#### GOAL OF THE EXERCISE
Leave out the pictures and restate every entry word for word.

____ EXCERPTED RECORDS

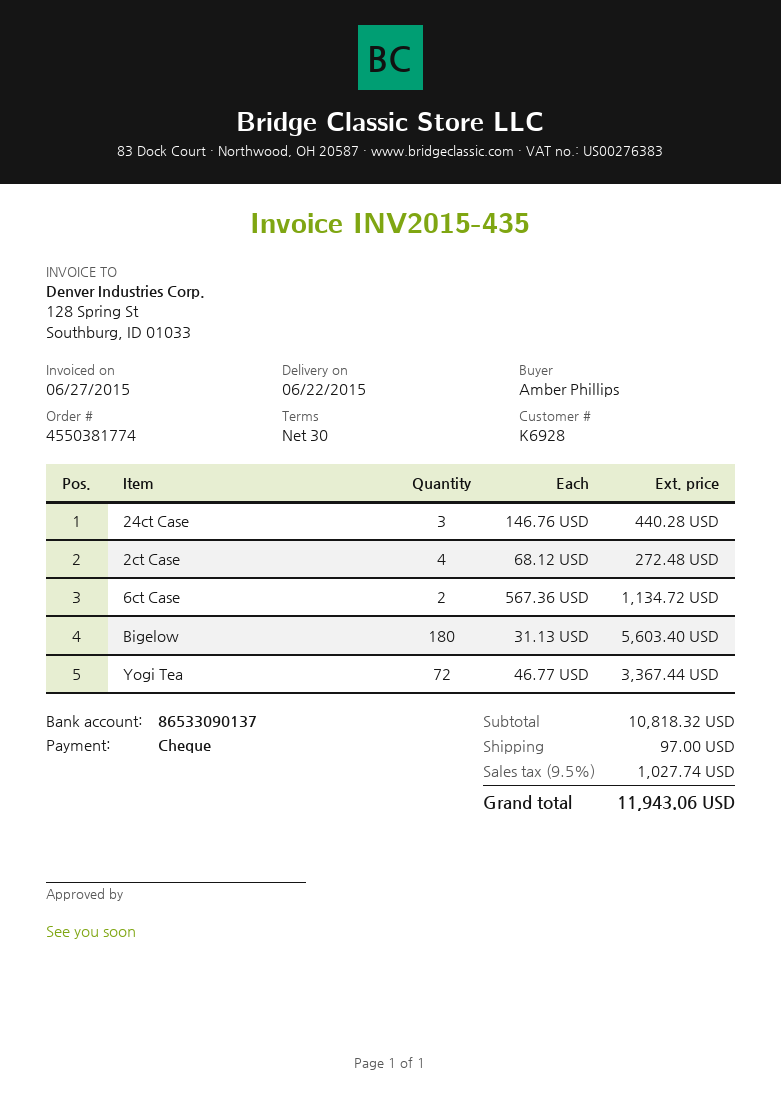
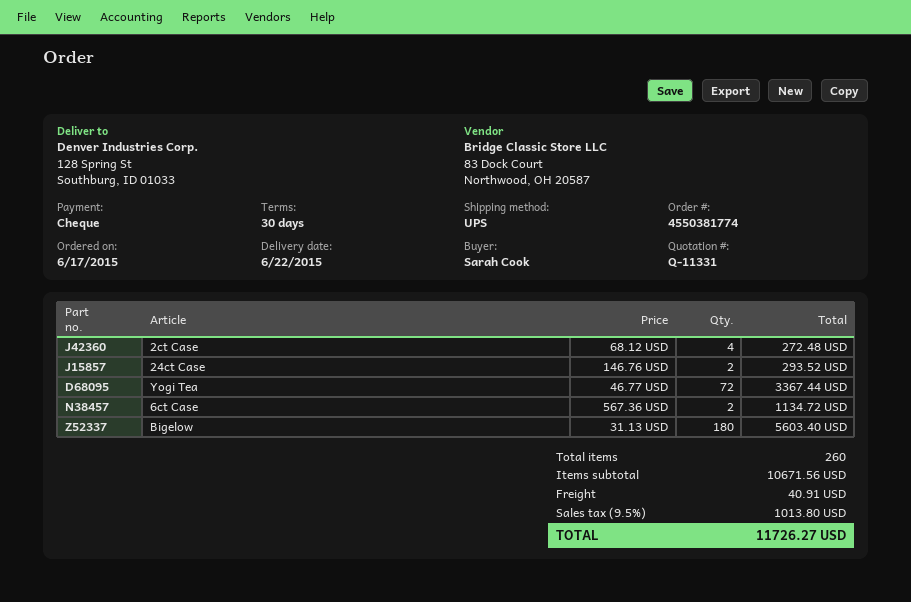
ordered by: Amber Phillips -> Sarah Cook
24ct Case: 3 x 146.76 = 440.28 -> 2 x 146.76 = 293.52
subtotal: 10818.32 -> 10671.56
shipping: 97.00 -> 40.91
tax: 9.5% = 1027.74 -> 9.5% = 1013.80
total: 11943.06 -> 11726.27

________

#### TASK RESULT
ordered by: Amber Phillips -> Sarah Cook
24ct Case: 3 x 146.76 = 440.28 -> 2 x 146.76 = 293.52
subtotal: 10818.32 -> 10671.56
shipping: 97.00 -> 40.91
tax: 9.5% = 1027.74 -> 9.5% = 1013.80
total: 11943.06 -> 11726.27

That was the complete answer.